Edit difference data:
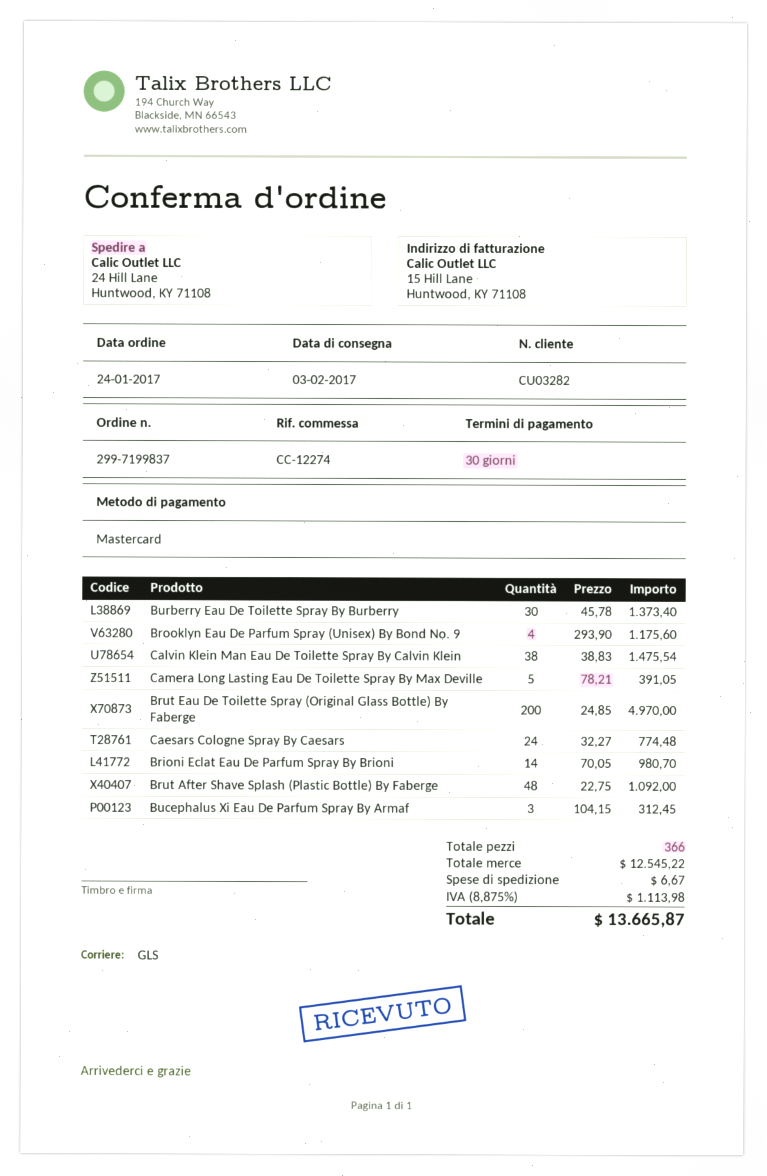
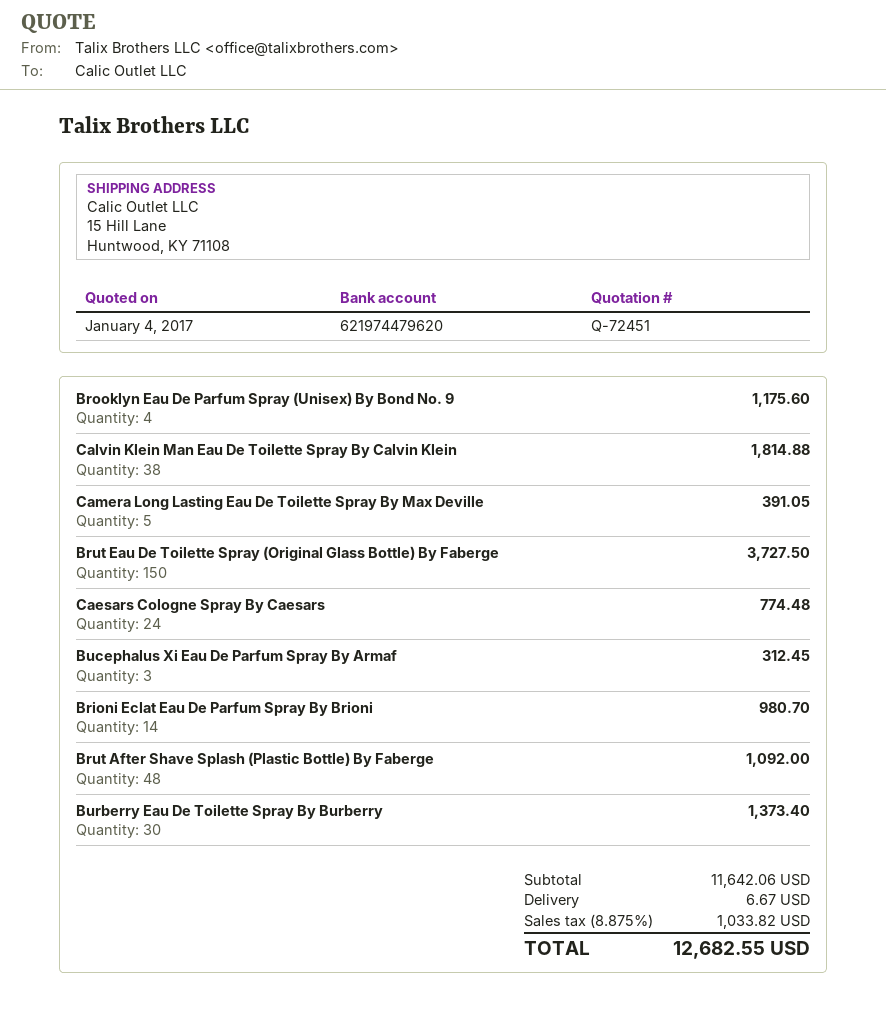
ship to: 24 Hill Lane, Huntwood, KY 71108 -> 15 Hill Lane, Huntwood, KY 71108
Calvin Klein Man Eau De Toilette Spray By Calvin Klein: 38 for 1475.54 -> 38 for 1814.88
Brut Eau De Toilette Spray (Original Glass Bottle) By Faberge: 200 for 4970.00 -> 150 for 3727.50
subtotal: 12545.22 -> 11642.06
tax: 8.875% = 1113.98 -> 8.875% = 1033.82
total: 13665.87 -> 12682.55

ABOUT THIS EXERCISE: The line containing "subtotal: 12545.22 -> 11642.06" opens the range, and the last line of the entries closes it; copy that range exactly.

RESULT OF THIS TASK:
subtotal: 12545.22 -> 11642.06
tax: 8.875% = 1113.98 -> 8.875% = 1033.82
total: 13665.87 -> 12682.55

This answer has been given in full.